Usage Guide
As a more detailed usage example, we will go through the analysis of a simulated FTIR spectrum.
Suppose our spectrum looks like the following simulation:
using Distributions, NoisySignalIntegration, Plots
using Random: seed!
spectrum = NoisySignalIntegration.testdata_1()
plot(spectrum, label="simulated spectrum")
In order two apply the NoisySignalIntegration
uncertainty analysis, we must perform 4 basic steps:
- From the spectrum, crop the region that contains the signals and the region that contains a representative sample of the noise
- Characterize the noise (to be able to simulate it in the Monte-Carlo draws)
- Set integration bounds and their associated uncertainties
- Run the
mc_integrate
function
Cropping the spectrum
Let's start by dividing the spectrum into the bands we want to integrate and the noise we want to analyse. We can do this by using the crop
function.
slice_bands = crop(spectrum, 5.0, 40.0)
slice_noise = crop(spectrum, 40.0, 100.0)
plot(slice_bands; label="bands")
plot!(slice_noise; label="noise")
Noise analysis
The spectrum has a quite considerable baseline which constitutes a problem when analysing the noise. To prepare the noise spectrum slice_noise
for analysis, we create a NoiseSample
object. Upon construction of the NoiseSample
object, a polynomial is fitted and subtracted to remove the baseline:
noise = NoiseSample(slice_noise, 3) # 3 = remove third order polynomial baseline
Plotting the original slice and the NoiseSample
object shows the data after baseline removal:
plot(slice_noise, label="cropped noise")
plot!(noise, label="NoiseSample object")
In order to simulate the noise, we must determine its characteristics. A model is retrieved by fitting the estimated autocovariance:
nm = fit_noise(noise)
# plot the fitting result:
plotautocovfit(noise, nm);
# create zoomed inset:
lens!([0, 1.5], [-1e-3, 3e-3], inset = (1, bbox(0.3, 0.3, 0.3, 0.3)))

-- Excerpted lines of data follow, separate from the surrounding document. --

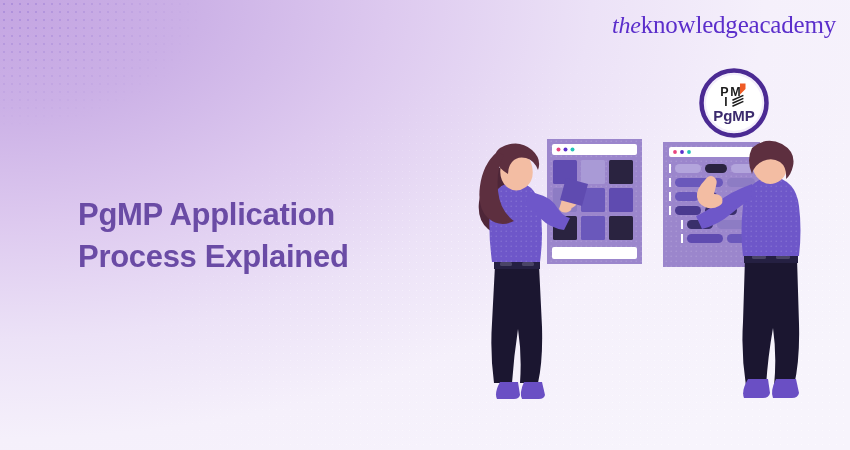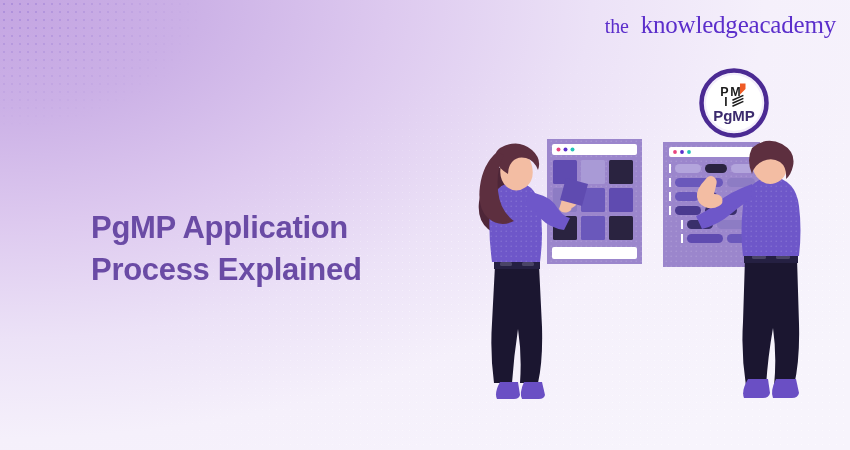--- a/index.html
+++ b/index.html
@@ -41,7 +41,7 @@
     white-space:nowrap;
     letter-spacing:-.2px;
   }
-  .logo .the{font-size:20px;}
+  .logo .the{font-style:italic;font-size:24px;}
   .logo .know{font-weight:400;margin-left:12px;}
   .logo .acad{font-weight:400;}
 

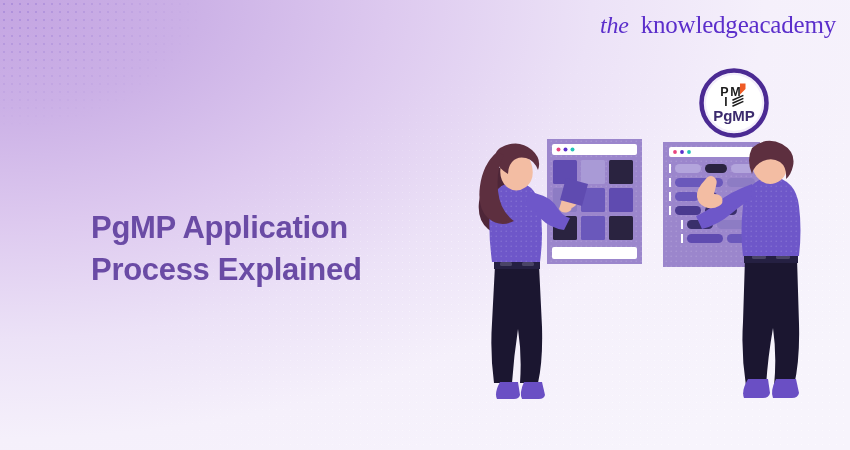--- a/index.html
+++ b/index.html
@@ -42,7 +42,7 @@
     letter-spacing:-.2px;
   }
   .logo .the{font-style:italic;font-size:24px;}
-  .logo .know{font-weight:400;margin-left:12px;}
+  .logo .know{font-weight:400;}
   .logo .acad{font-weight:400;}
 
   

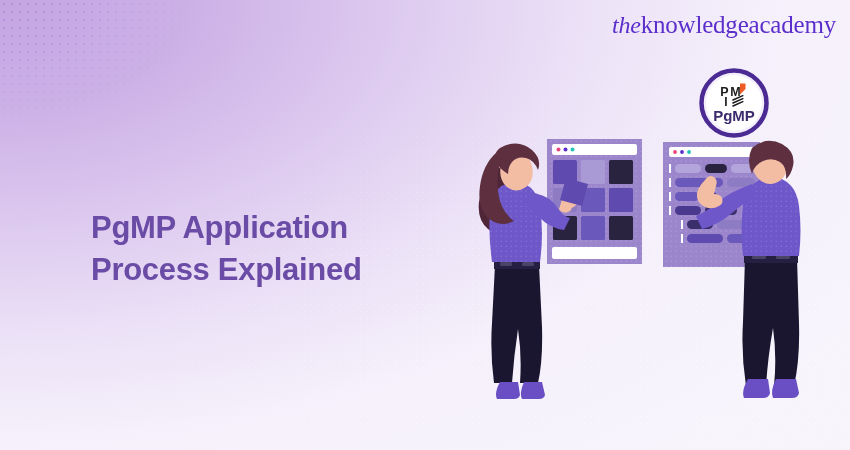--- a/index.html
+++ b/index.html
@@ -54,7 +54,7 @@
     color:#6a4ba5;
     letter-spacing:-.3px;
     white-space:pre-line;
-    margin:13px;
+    margin:0;
   }
 
   

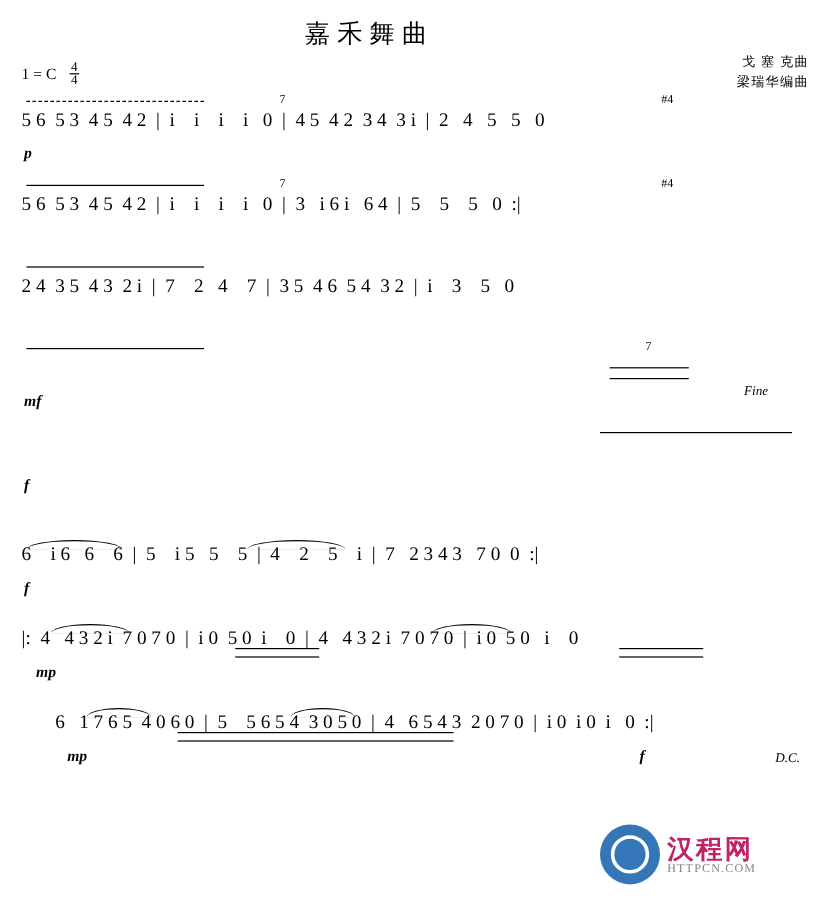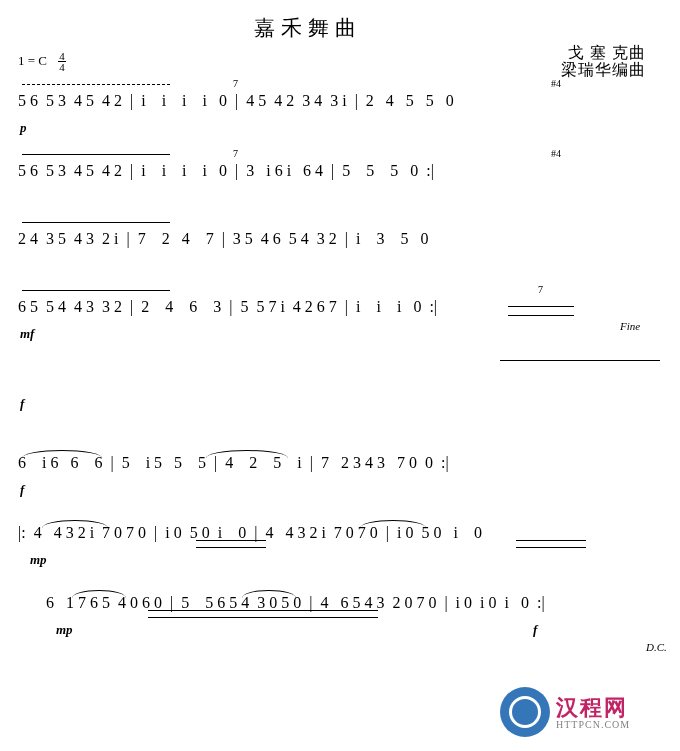--- a/index.html
+++ b/index.html
@@ -33,9 +33,9 @@
   }
   .credits {
     position: absolute;
-    right: 34px; top: 44px;
+    right: 6px; top: 44px;
     text-align: right;
-    font-size: 16px;
+    font-size: 11px;
     line-height: 17px;
     letter-spacing: 1px;
   }

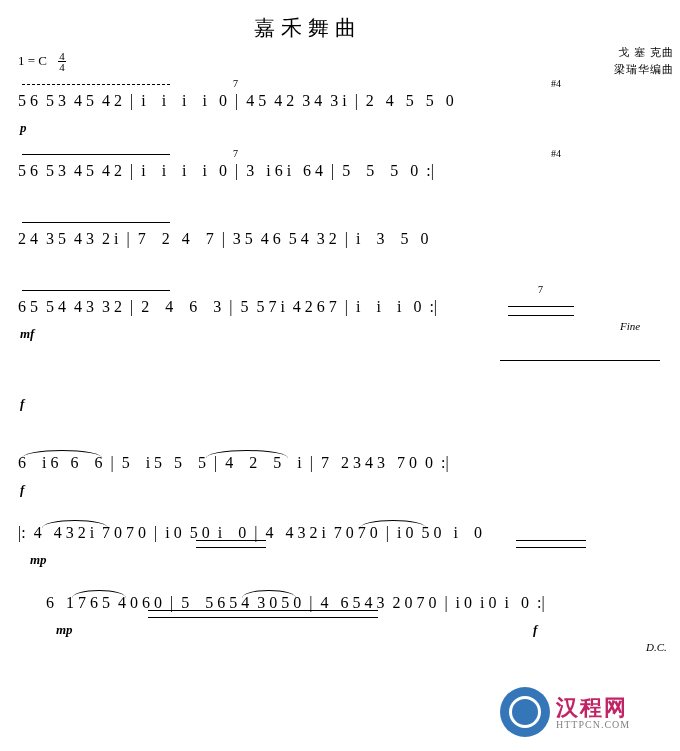--- a/index.html
+++ b/index.html
@@ -211,7 +211,6 @@
 
   <div class="row" style="top:284px;">
     <div class="beam" style="left:22px; top:6px; width:148px;"></div>
-    <div class="notes">6 5  5 4  4 3  3 2  |  2    4    6    3  |  5  5 7 i  4 2 6 7  |  i    i    i   0  :|</div>
     <div class="dyn" style="left:20px; top:42px;">mf</div>
     <div class="tri" style="left:538px; top:0px;">7</div>
     <div class="marking" style="left:620px; top:36px;text-align:right;">Fine</div>

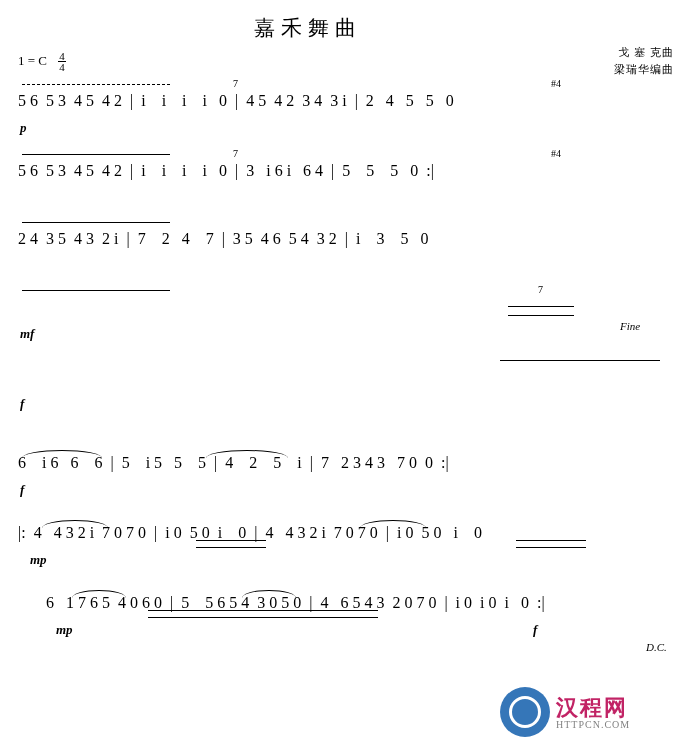--- a/index.html
+++ b/index.html
@@ -244,7 +244,7 @@
     <div class="notes">6   1 7 6 5  4 0 6 0  |  5    5 6 5 4  3 0 5 0  |  4   6 5 4 3  2 0 7 0  |  i 0  i 0  i   0  :|</div>
     <div class="dyn" style="left:28px; top:42px;">mp</div>
     <div class="dyn" style="left:505px; top:42px;">f</div>
-    <div class="marking" style="left:618px; top:61px;">D.C.</div>
+    <div class="marking" style="left:618px; top:46px;">D.C.</div>
     <div class="hair" style="left:120px; top:30px; width:230px; height:8px;"></div>
   </div>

Plotting the model next to the noise object is an important sanity check to verify that the fitting yielded a sensible estimate and that generated noise samples do mimic the experimental noise.
plot(noise, nm)
They keyword draws
controls how many random generated noise draws are plotted:
plot(noise, nm; draws=5) # draw 5 instead of 3 (default) noise draws
This also works when you plot Monte-Carlo draws.
Preparing the spectrum for integration
Now that we have a noise model, we can generate an UncertainCurve
. An UncertainCurve
holds random draws of the original spectrum plus noise:
uncertain_spectrum = add_noise(slice_bands, nm, 50_000) # generate 50_000 random samples
If we plot the uncertain_spectrum
, we get a ribbon plot showing a 95% confidence band:
plot(uncertain_spectrum)
We can also plot single draws by using the mcplot()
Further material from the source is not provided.